## Prompt:
In the entries below, find the line containing "see the screen below." and the line containing "on the Hamburger menu.". Copy those two lines and everything between them exactly, and only that.

## Information:
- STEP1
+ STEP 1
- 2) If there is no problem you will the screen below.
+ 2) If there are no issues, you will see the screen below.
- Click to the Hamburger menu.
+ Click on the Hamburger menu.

---

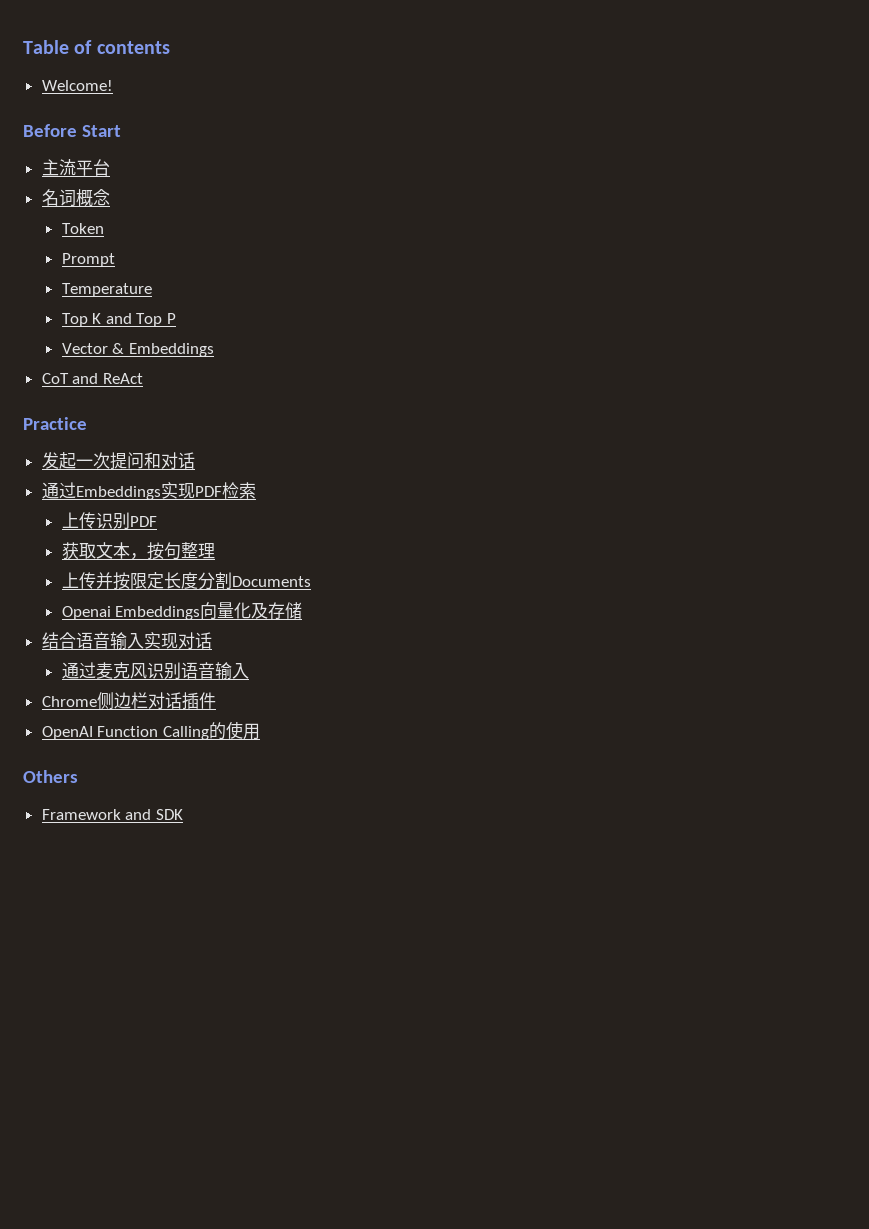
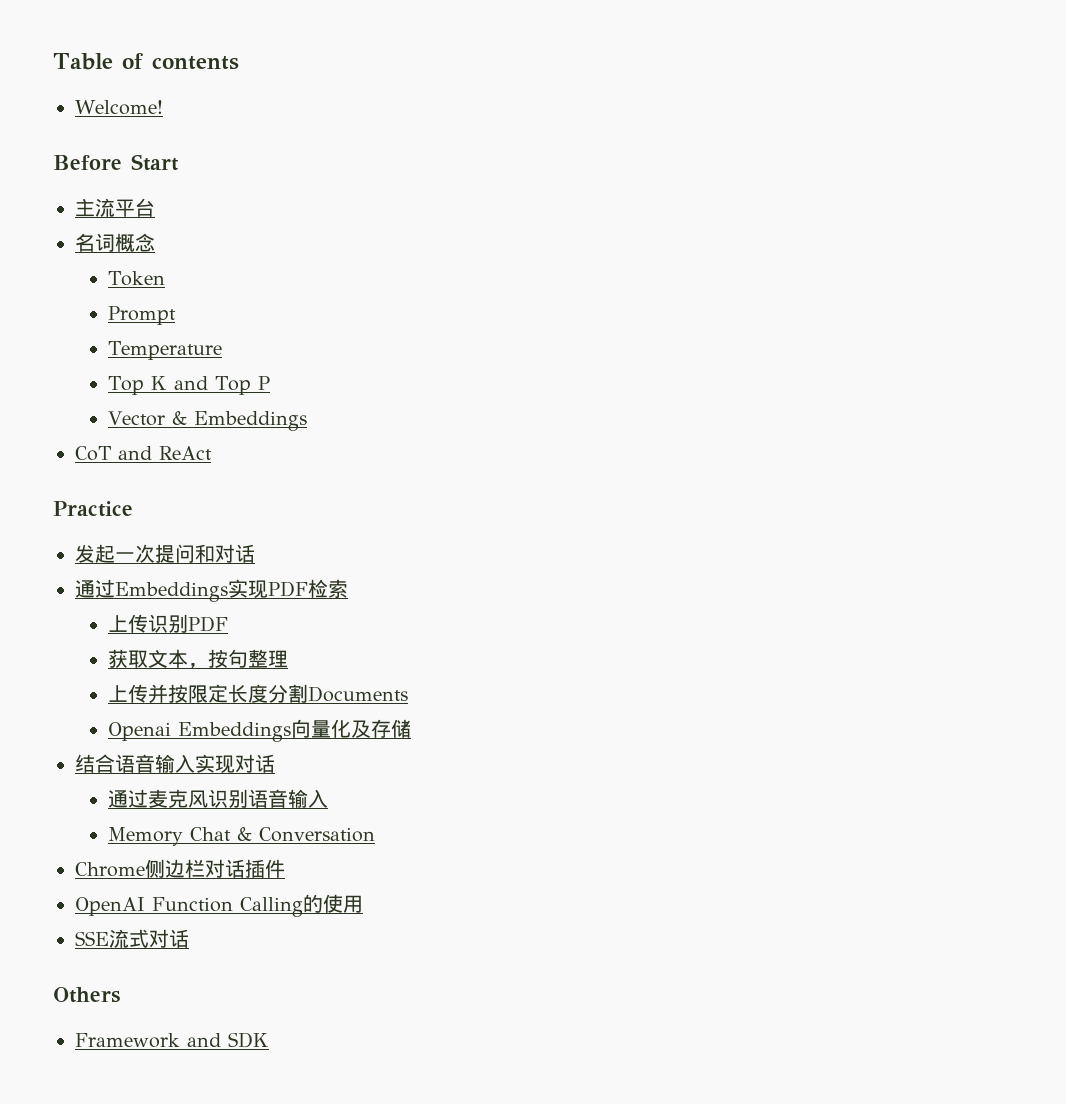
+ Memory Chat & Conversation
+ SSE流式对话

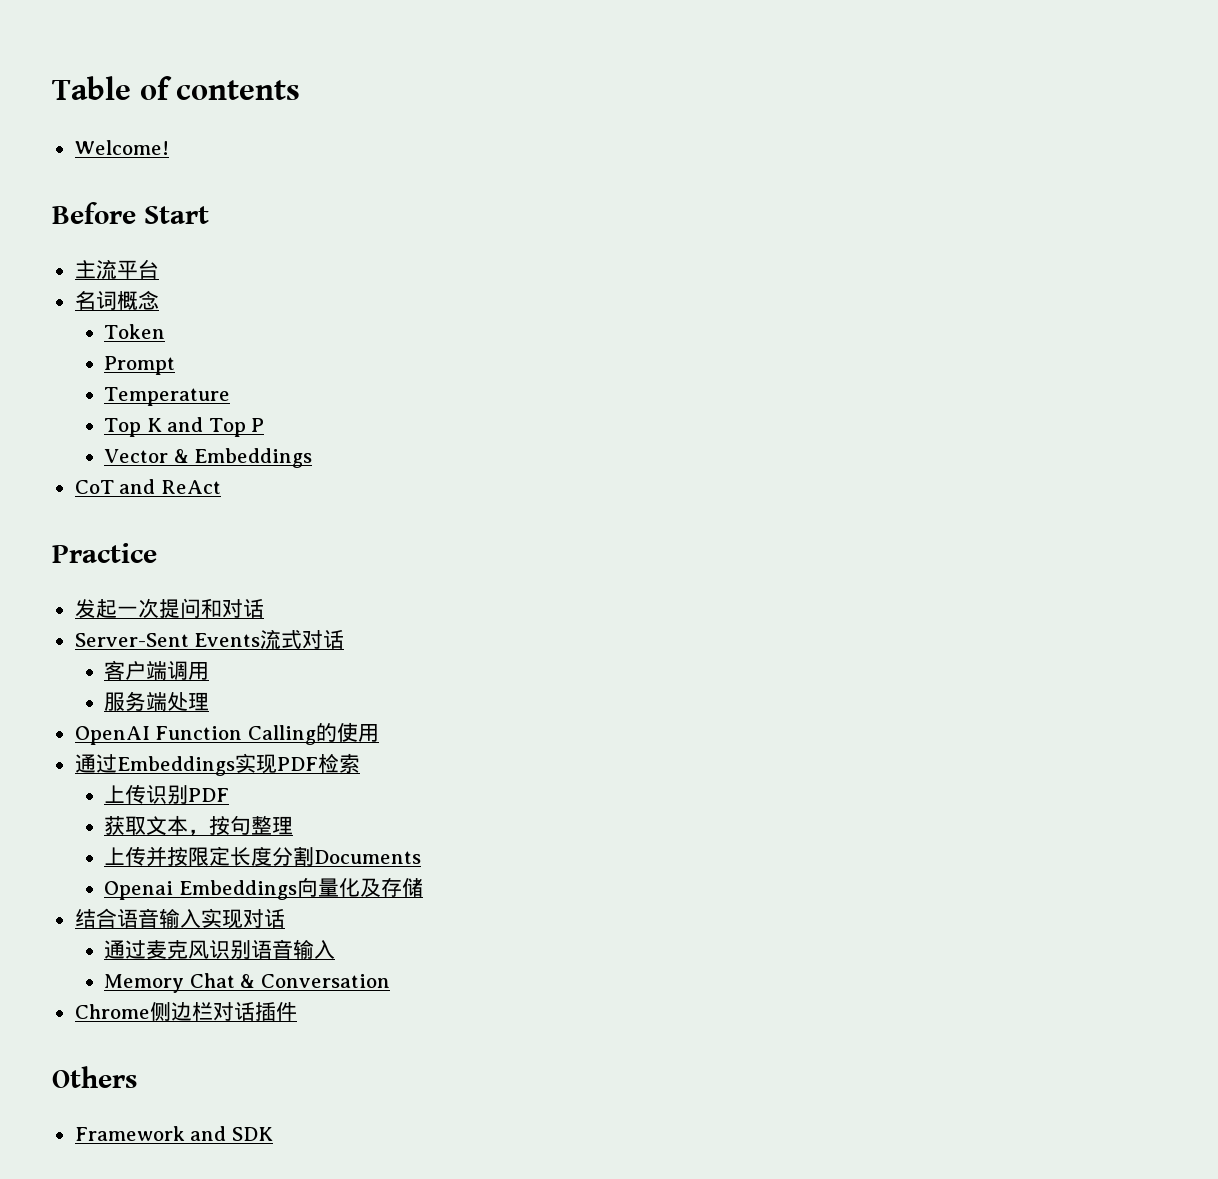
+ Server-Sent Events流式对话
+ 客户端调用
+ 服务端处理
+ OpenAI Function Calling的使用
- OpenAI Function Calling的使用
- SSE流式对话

## Answer to this task:
+ 2) If there are no issues, you will see the screen below.
- Click to the Hamburger menu.
+ Click on the Hamburger menu.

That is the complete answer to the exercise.